U.S. says it can't protect every Iraqi

BAGHDAD — The new U.S. commander in Iraq acknowledged Thursday that U.S.-led forces cannot protect all Iraqis from "thugs with no soul" who are bent on reigniting sectarian warfare and derailing a major security crackdown.

In his first news conference since taking over last month, Army Gen. David H. Petraeus said he shared "the horror and the sorrow and the sadness" at seeing more than 100 Shiite Muslim pilgrims killed Tuesday by two suicide bombers who mingled in the town of Hillah with throngs heading for a religious commemoration in the nearby holy city of Karbala.

What he did not offer was a strategy for dealing with such attacks, underscoring a major dilemma facing U.S. and Iraqi forces as they carry out what has been described as a last-ditch effort to curb the deadly civil war.

"Some sensational attacks inevitably will continue to take place, though every effort will be made to reduce their numbers," Petraeus told journalists gathered in Baghdad's heavily fortified Green Zone.

Estimates of the number of pilgrims currently on the roads to Karbala range as high as 7 million, he said, and it was "an enormous task to protect all of them."

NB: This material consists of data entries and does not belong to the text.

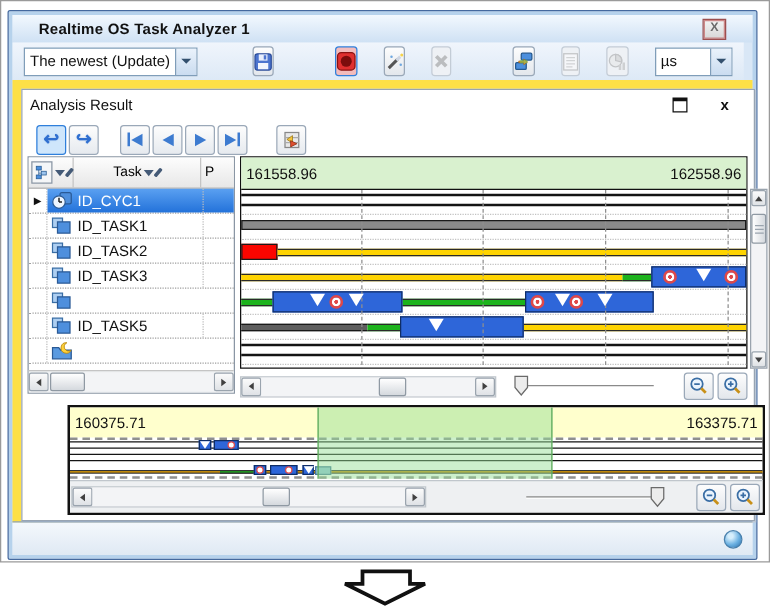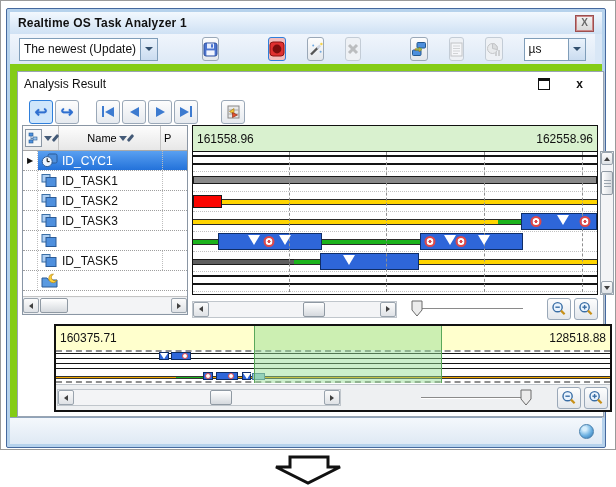--- a/index.html
+++ b/index.html
@@ -10,7 +10,7 @@
   .win{position:absolute;left:6px;top:8px;width:598px;height:438px;background:#d9e7f6;
        border:1px solid #45699e;outline:none;box-shadow:inset 0 0 0 3px #b6d2ec;border-radius:2px;}
   .titlebar{position:absolute;left:3px;top:3px;right:3px;height:22px;
-       background:linear-gradient(#f2f8fe,#cfe1f4);display:flex;align-items:center;padding:0 8px;}
+       background:linear-gradient(#f2f8fe,#cfe1f4);display:flex;align-items:center;padding:0 21px;}
   .title{font-size:12px;font-weight:bold;color:#111;letter-spacing:.2px;}
   .btn-close-win{margin-left:auto;width:17px;height:15px;border:1px solid #9c4f4f;box-shadow:inset 0 0 0 1px #c88;
        background:linear-gradient(#f3f3f3,#d7d7d7);color:#6a6a6a;font-size:10px;font-weight:bold;

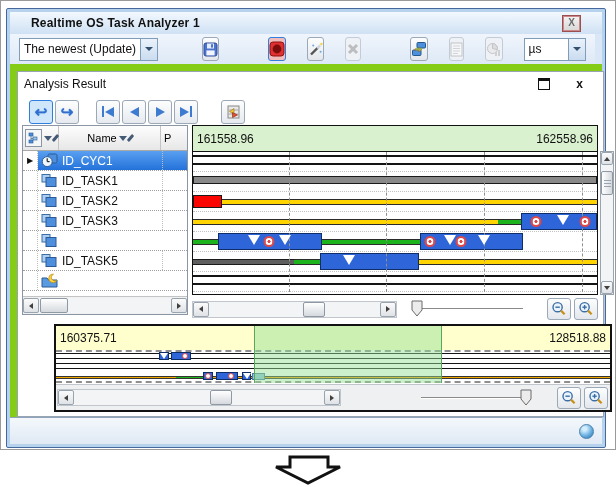--- a/index.html
+++ b/index.html
@@ -31,7 +31,7 @@
   .tbtn.disabled svg{opacity:.42;filter:grayscale(1);}
 
   
-  .workarea{position:absolute;left:3px;top:55px;right:3px;bottom:29px;background:#84cc16;}
+  .workarea{position:absolute;left:3px;top:55px;right:3px;bottom:29px;background:#fde047;}
   .panel{position:absolute;left:7px;top:7px;width:585px;height:344px;background:#fff;border:1px solid #98a4b2;
        box-shadow:1px 1px 0 #b9c6d5;}
   .panel-h{position:absolute;left:0;top:0;right:0;height:24px;display:flex;align-items:center;padding:0 6px;}

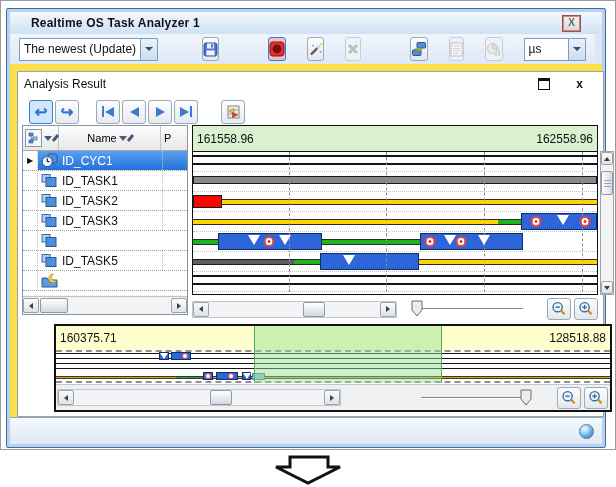--- a/index.html
+++ b/index.html
@@ -282,7 +282,7 @@
               <span class="pin"></span>
             </div>
             <div class="th th2">
-              <span>Name</span>
+              <span>Task</span>
               <span class="funnel"></span>
               <span class="pin"></span>
             </div>

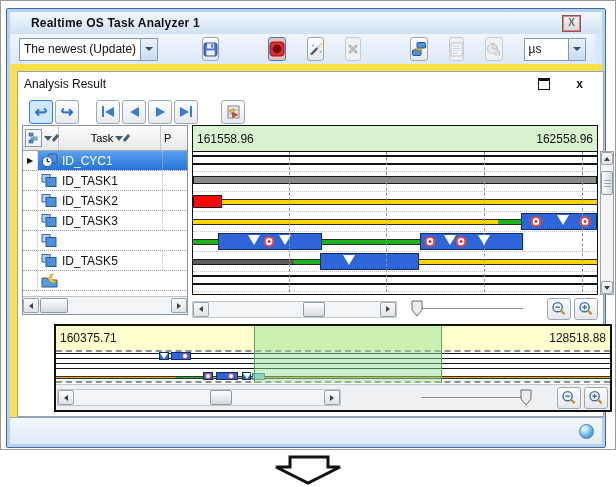--- a/index.html
+++ b/index.html
@@ -502,7 +502,7 @@
         <div class="overview">
           <div class="ov-head">
             <span>160375.71</span>
-            <span>128518.88</span>
+            <span>163375.71</span>
           </div>
           <div class="ov-lanes" id="ov-lanes">
               <div class="lane">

In the months leading up to the crackdown, U.S. officials thought Shiite Muslim militants would cause the biggest headache. A Pentagon assessment in December said Shiite militias such as the powerful Al Mahdi army, loyal to radical anti-American cleric Muqtada Sadr, were killing more civilians than were Sunni Arab terrorist groups.

Sadr's followers have staged two major uprisings against U.S. troops since the American-led invasion in March 2003. Hoping to avoid a repetition, U.S. and Iraqi commanders spent weeks negotiating, through community leaders, for access to the Al Mahdi militia's Baghdad stronghold of Sadr City, a vast, teeming slum named after the cleric's revered late father.

Under intense government pressure, Sadr ordered his followers off the streets and has so far refused to be goaded back into the fight, despite his insistence that the security plan should be implemented by Iraqis only.

When U.S. and Iraqi forces finally politely knocked on residents' doors in Sadr City this week, they were allowed in without incident.

The number of execution-style killings blamed largely on Sadr's followers has dropped. Police recovered five unidentified bodies in Baghdad on Thursday, compared with more than 30 on many days before the crackdown.